En España, el primer paso podría ser corregir dos prácticas poco edificantes que han salido a la luz recientemente. La primera son los investigadores que firmaban sus artículos con doble afiliación, poniendo en primer lugar una universidad saudí por delante del centro español con el que tenían dedicación exclusiva. Según datos de la consultora Siris, España sería el país del mundo con más casos por cada 1.000 investigadores. La doble afiliación mejora el posicionamiento internacional de las universidades foráneas, a costa de mermar el de las nacionales.

En segundo lugar estarían aquellos profesores que han publicado sus investigaciones en revistas científicas cuestionables, especialmente de la editorial MDPI, y han dopado sus currículums para progresar más rápidamente. Este tipo de revistas poseen tres características que, en conjunto, no se dan en una buena revista. Concretamente, son revistas en las que obligatoriamente el investigador paga por publicar, en no pocas ocasiones con dinero público; carecen de una especialización clara, para, en tercer lugar, conseguir publicar miles de artículos, maximizando los ingresos editoriales por esos pagos obligatorios. Según datos de investigadores de la Universidad de Granada, España sería el segundo país del mundo con más publicaciones MDPI por cada 1.000 investigadores, casi empatado con el primero, Portugal.

Ante ambas denuncias, no faltan los que únicamente responsabilizan a los investigadores que incurrieron en estas cuestionables prácticas, como si el alto número de implicados fuera una triste casualidad; o, incluso, los que culpabilizan al sistema científico internacional, obviando una pregunta incomoda: ¿cómo explicar la primacía española en ambas situaciones?
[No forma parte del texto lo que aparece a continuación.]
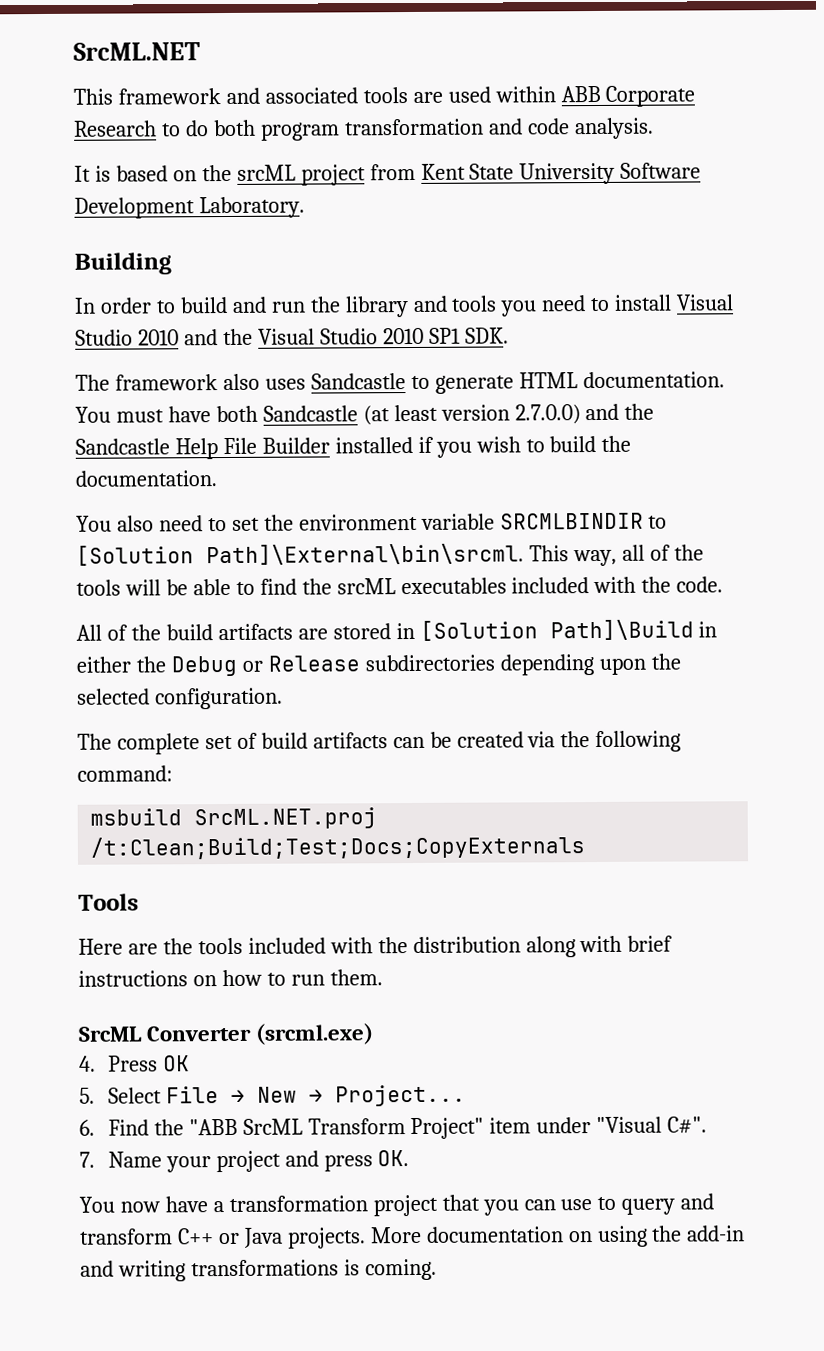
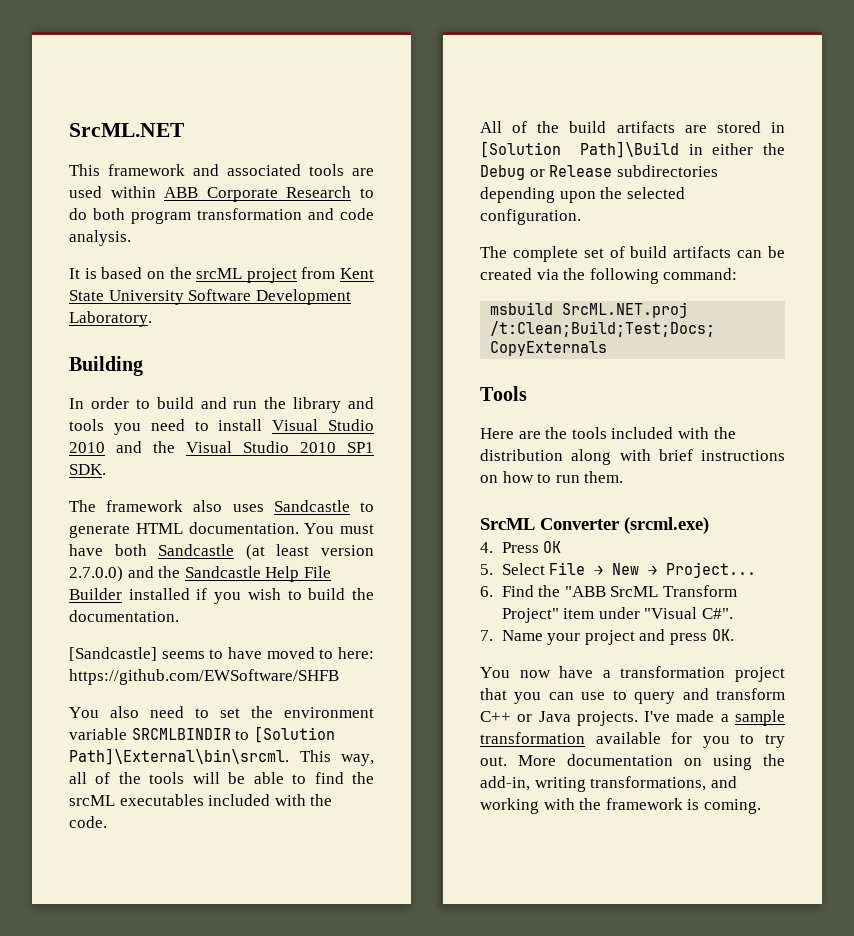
+ [Sandcastle] seems to have moved to here: https://github.com/EWSoftware/SHFB
+ I've made a sample transformation available for you to try out.
- More documentation on using the add-in and writing transformations is coming.
+ More documentation on using the add-in, writing transformations, and working with the framework is coming.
Antes de imputarlo a algún déficit del carácter ibérico, quizás convenga cuestionar el diseño institucional del sistema español de incentivos a la investigación. Un sistema extremadamente burocrático, endogámico, demasiado subjetivo, extravagante y cicatero a la hora de recompensar la excelencia.

En primer lugar, nuestra excesiva burocracia asfixia a los investigadores nacionales, mientras dificulta la llegada de buenos investigadores extranjeros, enfrentados a las enrevesadas plataformas que emplean demasiadas universidades y agencias de evaluación. Prueba de este irrazonable nivel de burocracia es cómo han ido surgiendo empresas que cobran por subir a estas plataformas el currículum de los investigadores patrios, en teoría, personas con sobrado intelecto para hacer esta tarea autónomamente. Burocracia que convierte a nuestros investigadores en recolectores de certificados, fetiches casi mágicos que permiten acreditar múltiples méritos.
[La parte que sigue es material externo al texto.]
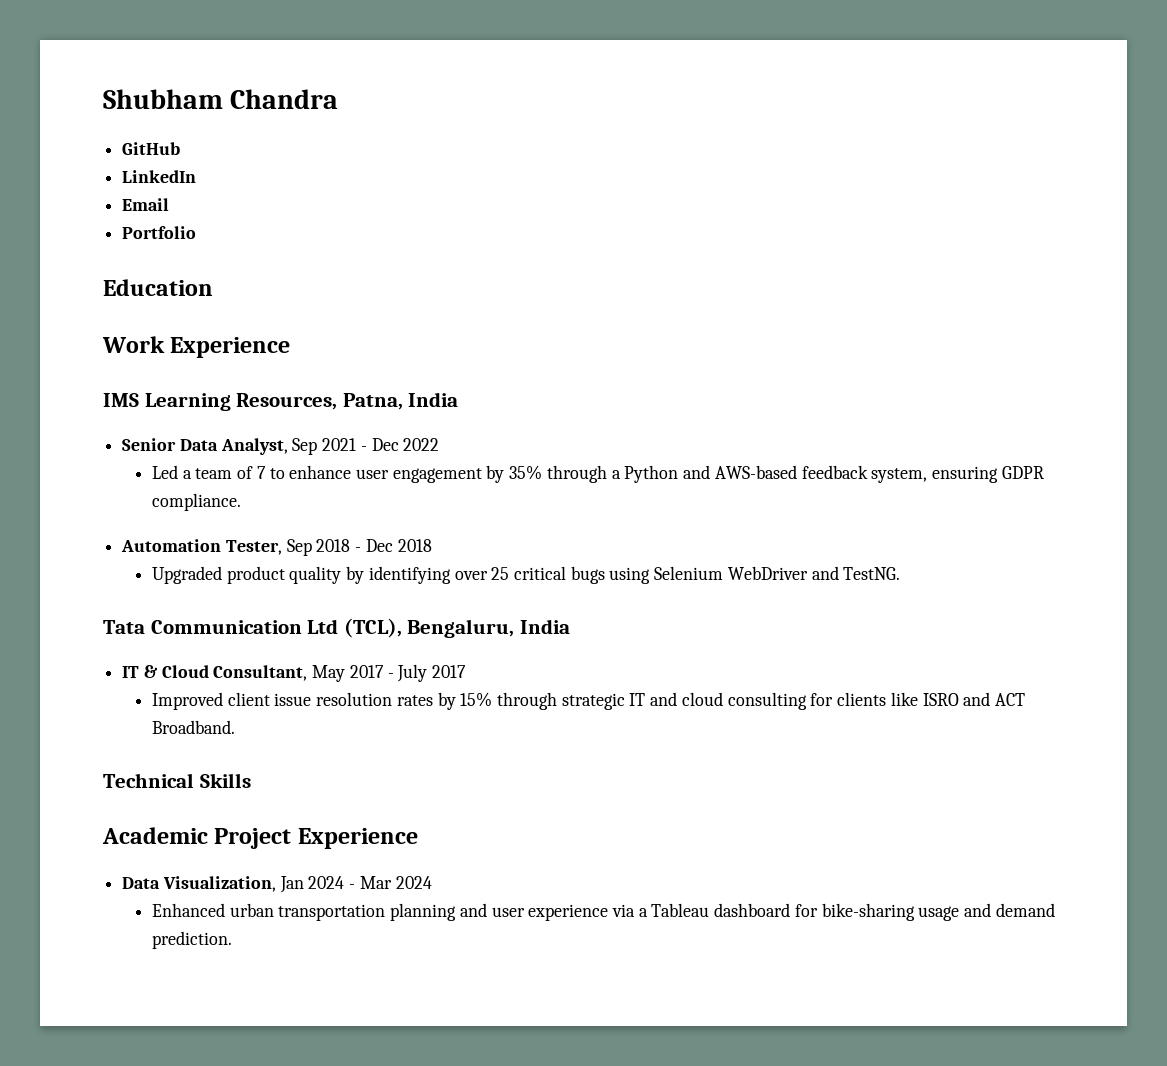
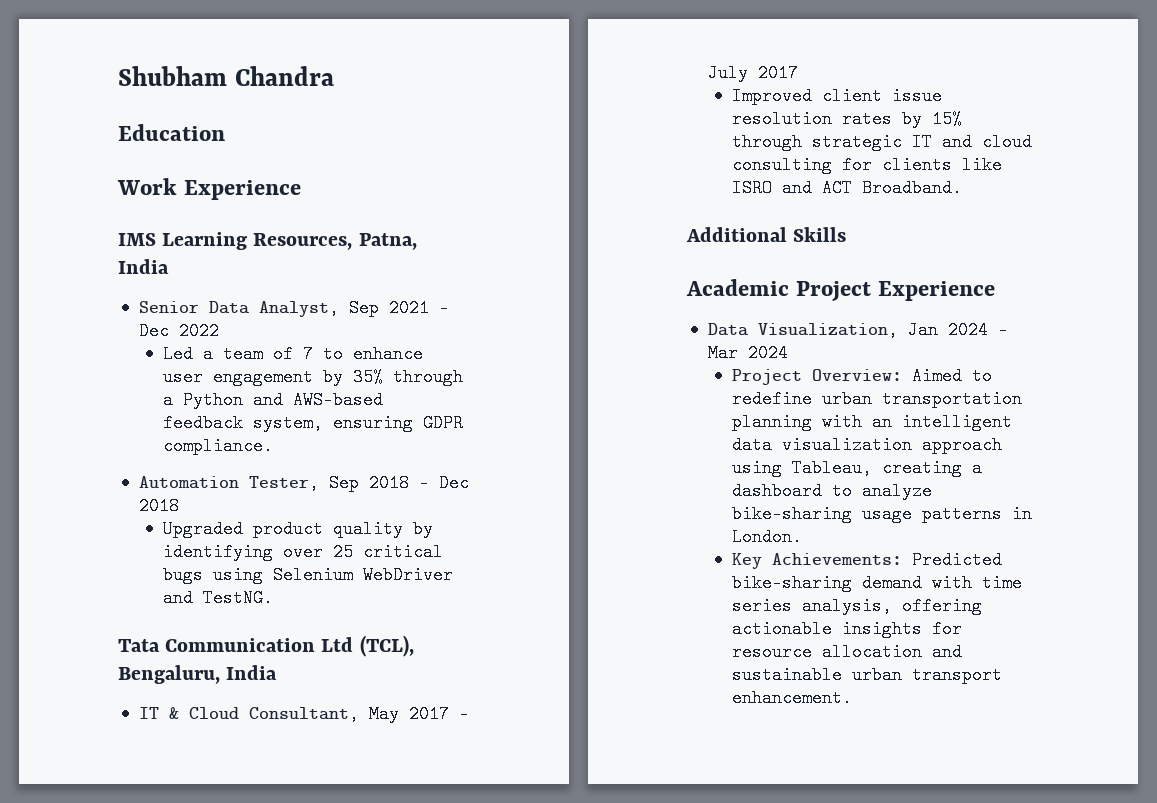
- GitHub
- LinkedIn
- Email
- Portfolio
- Technical Skills
+ Additional Skills
- Enhanced urban transportation planning and user experience via a Tableau dashboard for bike-sharing usage and demand prediction.
+ Project Overview: Aimed to redefine urban transportation planning with an intelligent data visualization approach using Tableau, creating a dashboard to analyze bike-sharing usage patterns in London.
+ Key Achievements: Predicted bike-sharing demand with time series analysis, offering actionable insights for resource allocation and sustainable urban transport enhancement.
En segundo lugar, nuestro sistema favorece la endogamia. La constante y complicada evaluación en España, y su escasa retribución económica, hace que mayoritariamente sean investigadores españoles los que evalúan a otros investigadores españoles que, al estar muy compartimentados los campos de conocimiento, no es infrecuente que se conozcan. Trufando el proceso de filias y fobias. También es un sistema bastante subjetivo, ya que, en no pocas áreas de conocimiento, especialmente en ciencias sociales, se ha optado por infrautilizar o rechazar las métricas objetivas de producción científica. De hecho, parece que esta tendencia se acentuará, ahora que Aneca, la principal agencia de evaluación española, se ha adherido a DORA, que es una alianza internacional que aboga por una evaluación más cualitativa. Aunque no suele ser la excelencia investigadora lo que define a sus firmantes, sí existe una sobreabundancia de españoles en DORA. De hecho, otra vez somos el primer país del mundo con más adherentes por cada 1.000 investigadores.
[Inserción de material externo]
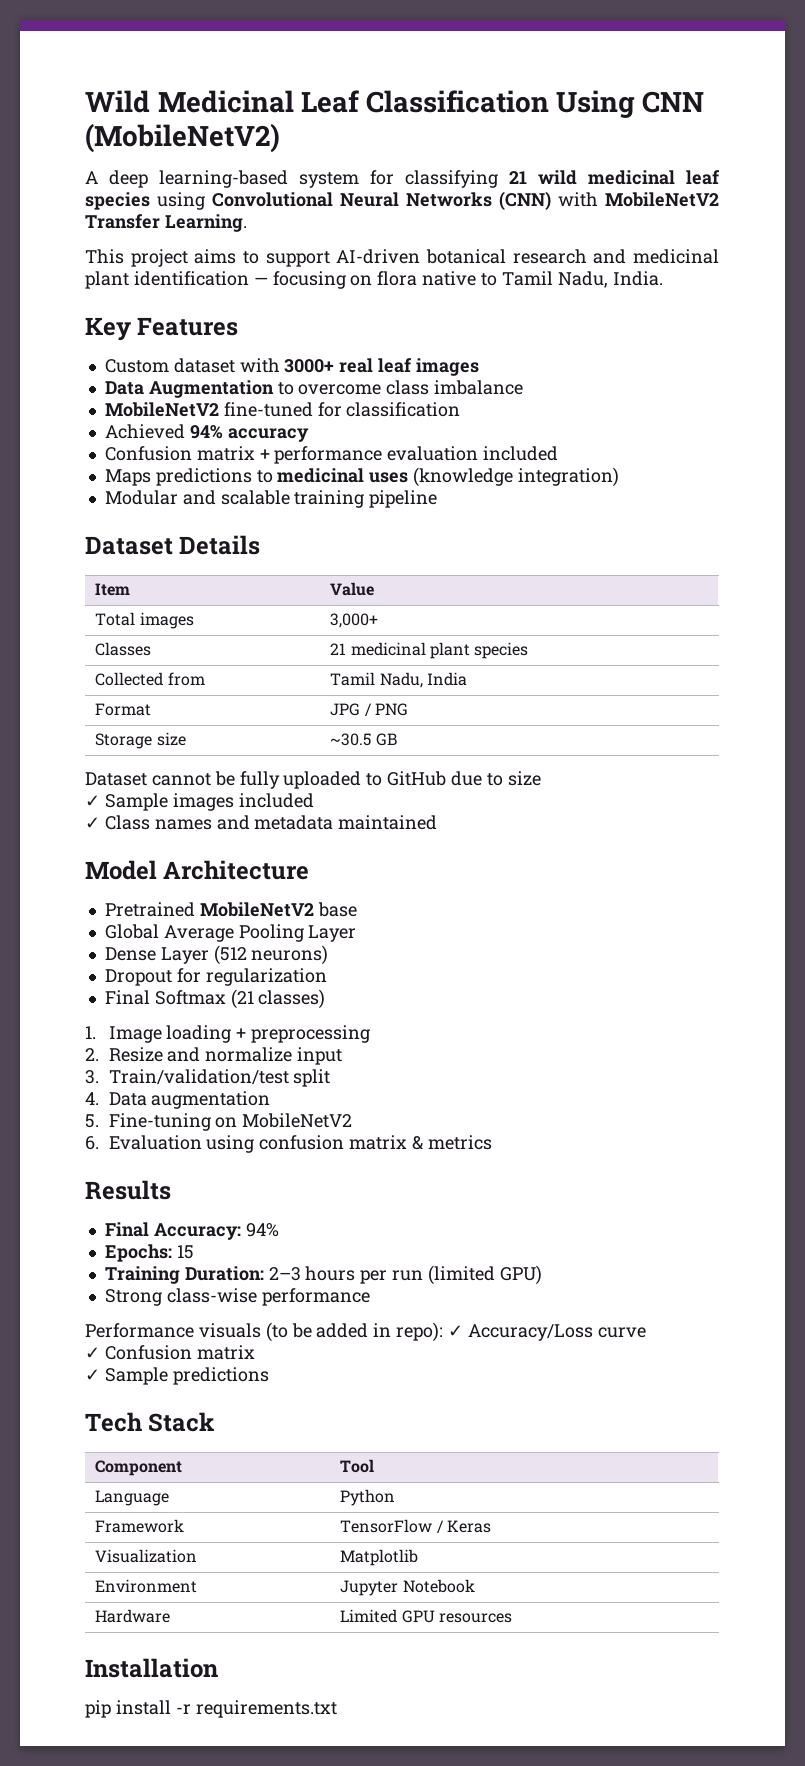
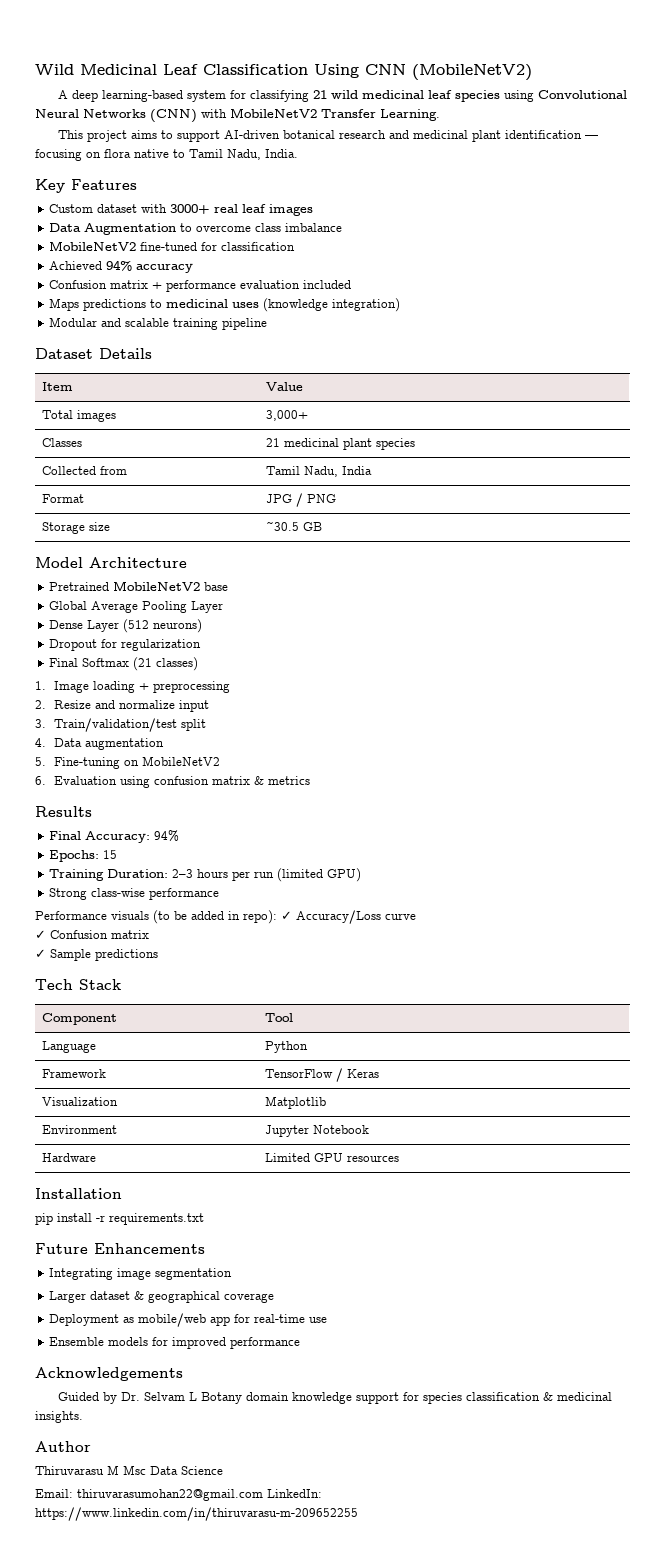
- Dataset cannot be fully uploaded to GitHub due to size
- ✓ Sample images included
- ✓ Class names and metadata maintained
+ Future Enhancements
+ Integrating image segmentation
+ Larger dataset & geographical coverage
+ Deployment as mobile/web app for real-time use
+ Ensemble models for improved performance
+ Acknowledgements
+ Guided by Dr. Selvam L Botany domain knowledge support for species classification & medicinal insights.
+ Author
+ Thiruvarasu M Msc Data Science
+ Email: thiruvarasumohan22@gmail.com LinkedIn: https://www.linkedin.com/in/thiruvarasu-m-209652255

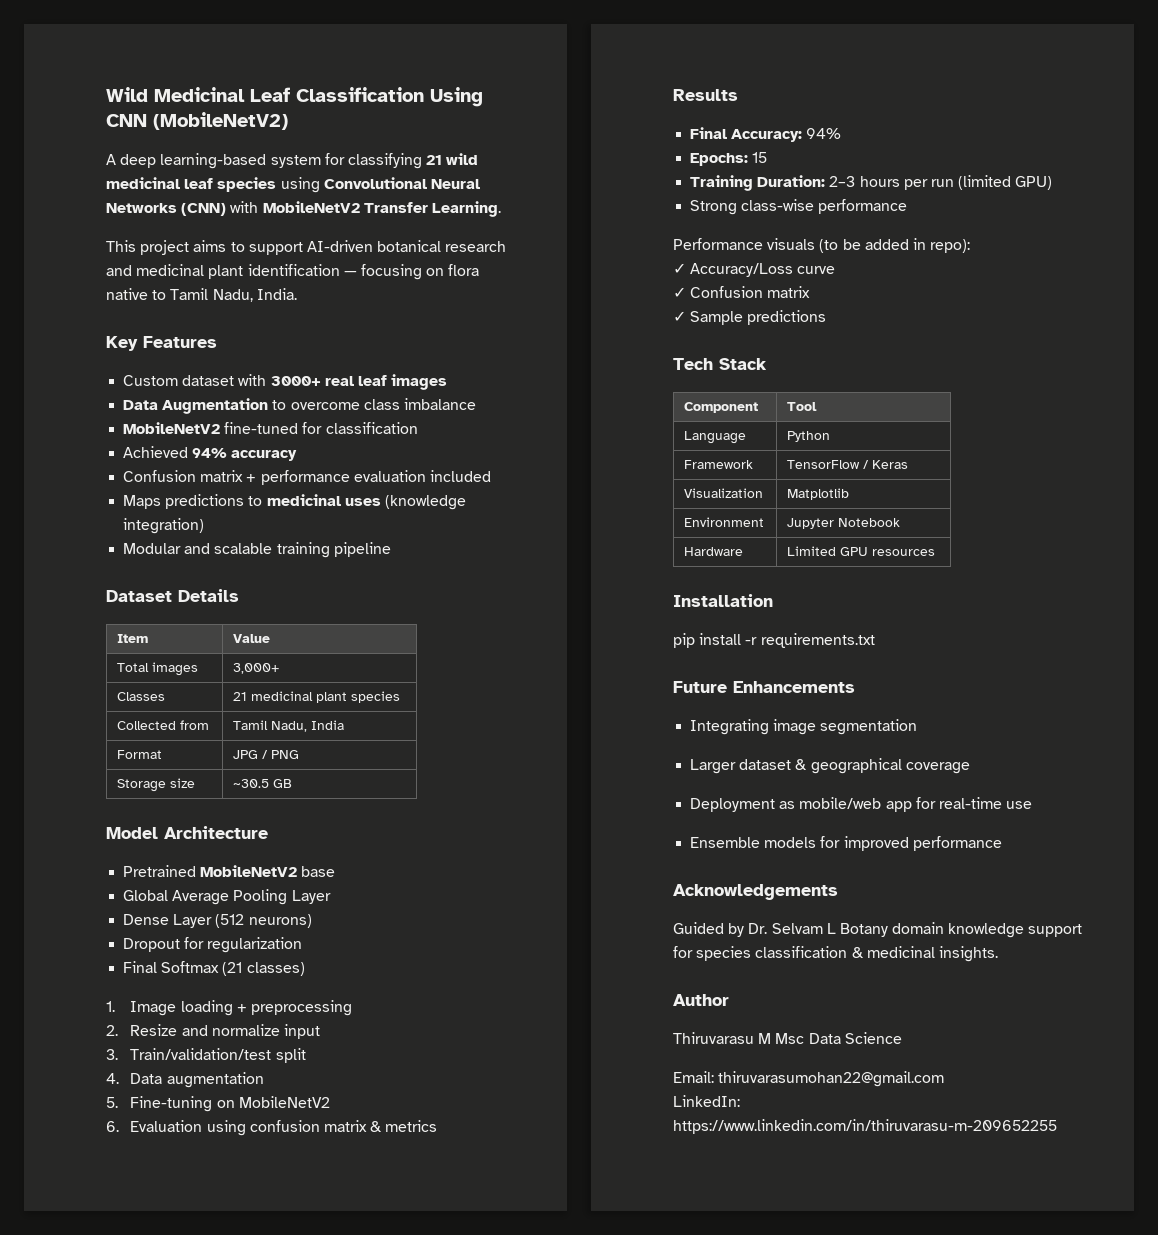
- Performance visuals (to be added in repo): ✓ Accuracy/Loss curve
+ Performance visuals (to be added in repo):
+ ✓ Accuracy/Loss curve
- Email: thiruvarasumohan22@gmail.com LinkedIn: https://www.linkedin.com/in/thiruvarasu-m-209652255
+ Email: thiruvarasumohan22@gmail.com
+ LinkedIn: https://www.linkedin.com/in/thiruvarasu-m-209652255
Además, Aneca aprovechó su reciente adhesión a DORA para repudiar un informe que ella misma había financiado y publicado hace dos años, precisamente para intentar frenar las publicaciones MDPI. Este repudio nos permite introducir otros dos defectos de nuestro sistema, su volubilidad y extravagancia. Es un sistema veleidoso, sometido a constantes cambios de criterios, incluso, como en este caso, la Aneca se autocorrige dentro de una misma legislatura. No es infrecuente que, por ejemplo, cada año haya cambios en los criterios de valoración de los complementos salariales de investigación, especialmente en ciencias sociales. Difícil de entender cuando la epistemología de la ciencia, disciplina que estudia lo que debe considerarse ciencia, no ha cambiado de paradigma en las últimas décadas.

Pero nuestro sistema también es extravagante. Prueba de ello es que en el citado informe Aneca anti-MDPI figuraran las dos mejores revistas científicas del mundo, Science y Nature, en el listado de revistas de comportamiento irregular. Otro ejemplo de esta querencia por la extravagancia es que, durante años, Aneca valoró como criterio para el ascenso laboral que todos los investigadores desarrollarán innovación docente. No pocas veces produciendo investigaciones caseras en pedagogía, sin que generalmente alcanzaran la necesaria difusión internacional.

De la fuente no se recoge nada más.